Prolog eines Gottes
Munin schlug die Augen auf. Die Szenerie kam ihm bekannt vor: unter ihm grünes Gras, über ihm strahlend blauer Himmel. Und Nexal neben ihm. Doch etwas an dem Gott stimmte nicht. Grau ersetzte das markante Grün seiner Augen. Und das schattenhafte Flimmern um ihn herum war fremd. Tentakel, die sich ausstreckten und zurückzogen, permanent auf der Suche, nur, um abgewehrt zu werden.
„Bin ich tot?"
Der Kopf des Todesgottes ruckte herum. Schneller als Munin es realisieren konnte, hatte der Gott ihn in eine sitzende Position und dann eine Umarmung gezogen. Nach ein paar Minuten half Nexal ihm auf die Beine und erschuf eine mannshohe Spiegelfläche.
Munin starrte diesen Zwilling an, der da jede seiner Bewegungen nachahmte. Blonde Haare waren schlohweiß, Augen in der Farbe eines Sumpfes plötzlich strahlend grün. Sein Blick wanderte zu Nexal.
Das Fragezeichen in seinem Gesicht war offensichtlich genug für den Gott, denn er fing an, zu erklären. „Wir, die vier Götter und ich, hatten vor vielen Jahren festgestellt, dass es theoretisch möglich sein sollte, einem Menschen göttliche Energie einzuflößen. Nachdem Hikus im Sterben liegende Frau die Transformation nicht überlebte und an Hikus Macht verbrannte, hat es keiner von uns erneut gewagt."

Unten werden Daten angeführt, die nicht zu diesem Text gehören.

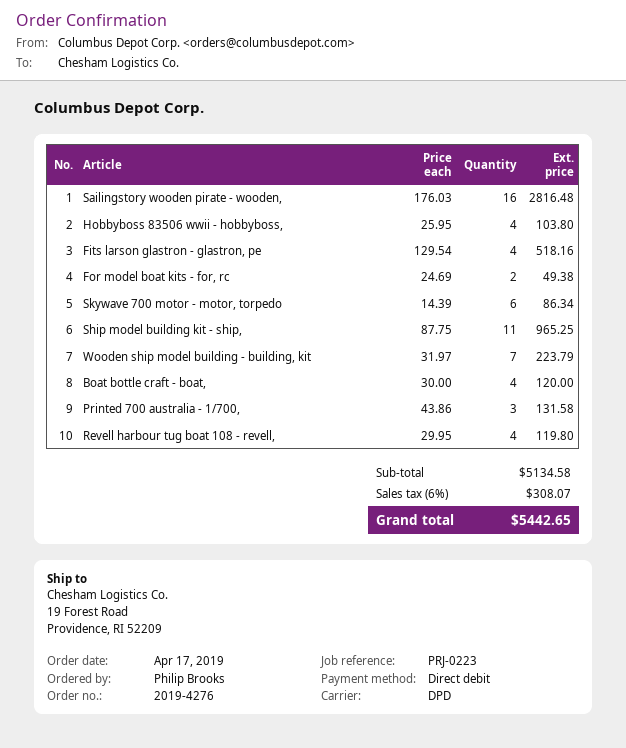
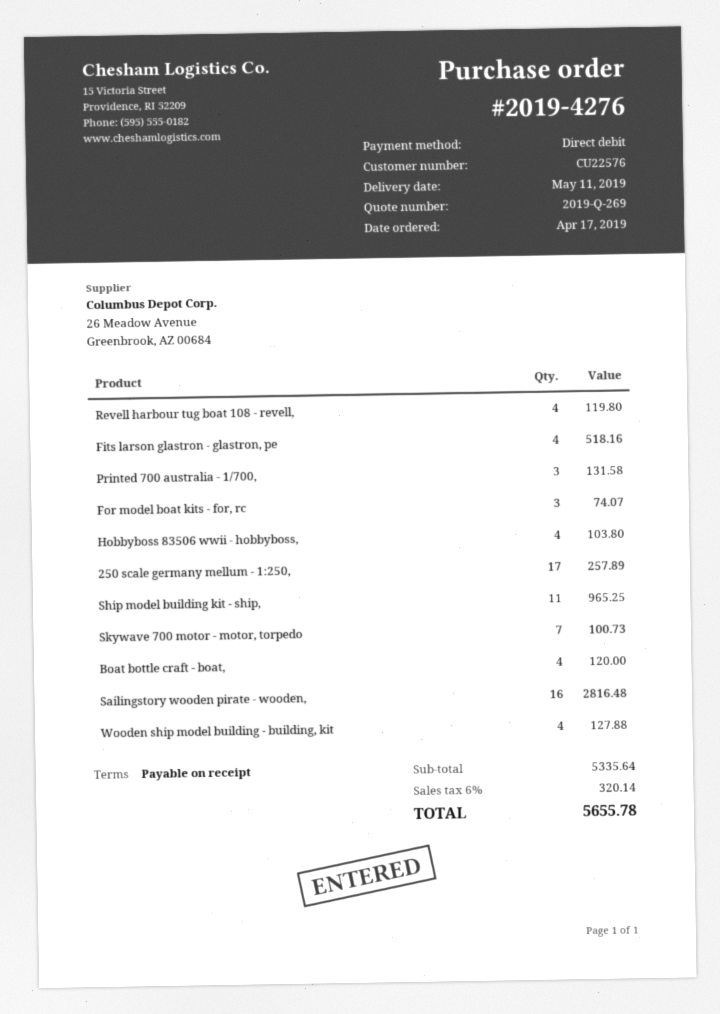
For model boat kits - for, rc: 2 for 49.38 -> 3 for 74.07
Skywave 700 motor - motor, torpedo: 6 for 86.34 -> 7 for 100.73
Wooden ship model building - building, kit: 7 for 223.79 -> 4 for 127.88
250 scale germany mellum - 1:250,: none -> 17 for 257.89
subtotal: 5134.58 -> 5335.64
tax: 6% = 308.07 -> 6% = 320.14
total: 5442.65 -> 5655.78

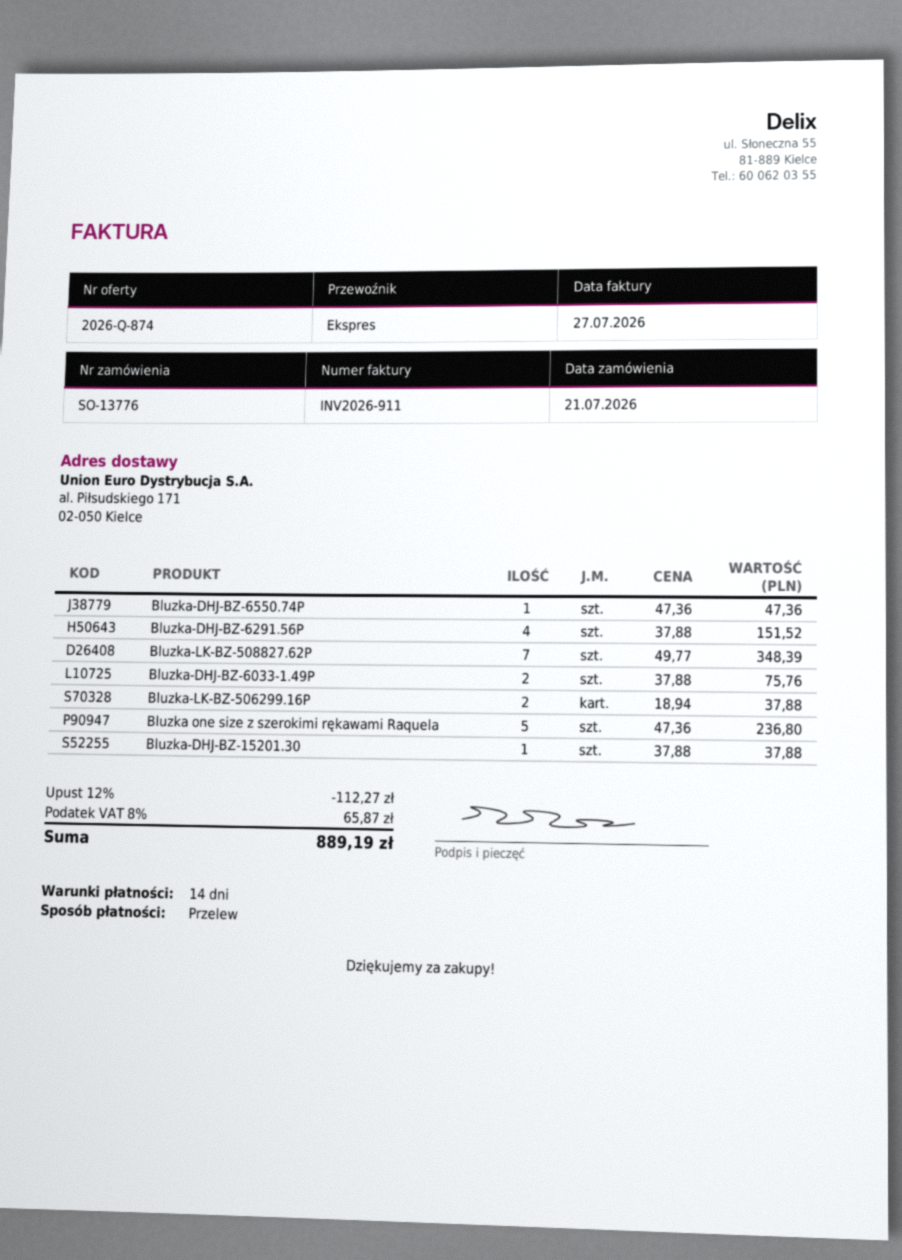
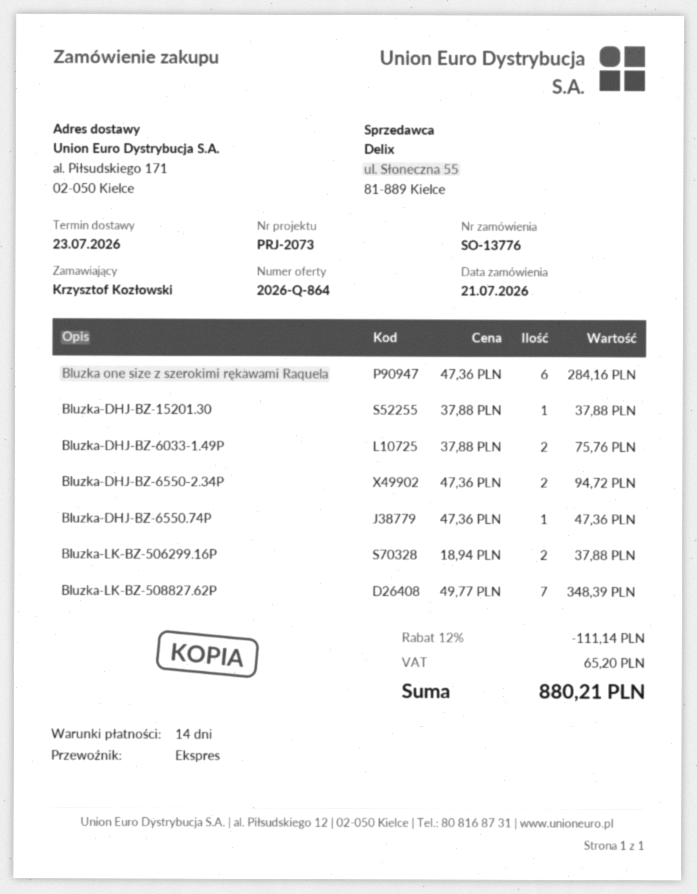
quote number: 2026-Q-874 -> 2026-Q-864
Bluzka-DHJ-BZ-6291.56P: 4 x 37.88 = 151.52 -> none
Bluzka one size z szerokimi rękawami Raquela: 5 x 47.36 = 236.80 -> 6 x 47.36 = 284.16
Bluzka-DHJ-BZ-6550-2.34P: none -> 2 x 47.36 = 94.72
discount: 12% = 112.27 -> 12% = 111.14
tax: 65.87 -> 65.20
total: 889.19 -> 880.21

„Du hast ... mir einen Teil deiner Energie übertragen?", wisperte Munin.
Nexal blickte ihn lange an, bevor er antwortete: „Du trägst jetzt den Teil in dir, der dem Leben verschrieben ist."

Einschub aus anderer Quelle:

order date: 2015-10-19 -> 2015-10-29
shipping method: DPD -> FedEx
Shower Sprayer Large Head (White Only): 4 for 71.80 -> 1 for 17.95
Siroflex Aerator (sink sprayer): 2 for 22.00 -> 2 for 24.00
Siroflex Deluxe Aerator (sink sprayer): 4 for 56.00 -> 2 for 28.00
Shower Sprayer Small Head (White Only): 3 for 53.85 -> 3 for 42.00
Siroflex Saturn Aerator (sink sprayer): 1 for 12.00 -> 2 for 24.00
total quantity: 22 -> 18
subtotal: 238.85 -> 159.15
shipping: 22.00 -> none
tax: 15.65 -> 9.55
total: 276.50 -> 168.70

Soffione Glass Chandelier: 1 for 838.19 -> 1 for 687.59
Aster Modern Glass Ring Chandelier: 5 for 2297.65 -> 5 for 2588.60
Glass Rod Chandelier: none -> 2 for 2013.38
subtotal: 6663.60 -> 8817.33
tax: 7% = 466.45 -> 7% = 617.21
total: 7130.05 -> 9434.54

„Dem Leben?" Er schüttelte den Kopf. „Tut mir leid, falls ich etwas langsam bin. Ich bin gerade ..."
„Ich war am Anfang da und ich bleibe bis zum Ende. Es gab nie eine Gottheit für das Leben, weil ich beides verkörperte. Jehal und Nexal. Leben und Tod. Zwei Seiten einer Medaille. Bis jetzt. Jetzt gibt es dich und mich. Vorausgesetzt, du nimmst an. Wann immer du dich dazu entscheiden solltest, lieber zu sterben, werde ich dich gehen lassen. Wobei ich dir weiterhin keine Versprechungen machen kann, wo du landen wirst."
„Das heißt ... Wie viel Zeit habe ich dadurch ...?"
„Bis zum Ende aller Dinge wahrscheinlich."
Dank der Kan hatte sich seine theoretische Lebenserwartung schon unvorstellbar verlängert. Was sich jetzt als Zukunft abzeichnete, war für sein Gehirn nicht zu erfassen. „Und ... Warte ... Es gibt jetzt dich und mich? Das bedeutet ...? Ich meine ...?" Ein Kichern blubberte über seine Lippen. „Bin ich jetzt ein Gott?"
„Wenn du mich als Gottheit ansiehst?" Nexal hob die Schultern. „Mehr ein Hybrid. Und was die Kräfte eines Mensch-Kanre-Gott-Hybriden betrifft? Ich habe nicht die geringste Ahnung. Wir werden es herausfinden. Wenn du willst."
„In Ordnung", murmelte Munin, obwohl in seinem Gehirn alles drunter und drüber ging. „In Ordnung." Er blickte hoch zum Himmel, dann zu Nexal. Die Erinnerung an ein kleines Hybrid-Mädchen waberte in seinem Kopf. „Kann ich denn zurück auf die Erde?"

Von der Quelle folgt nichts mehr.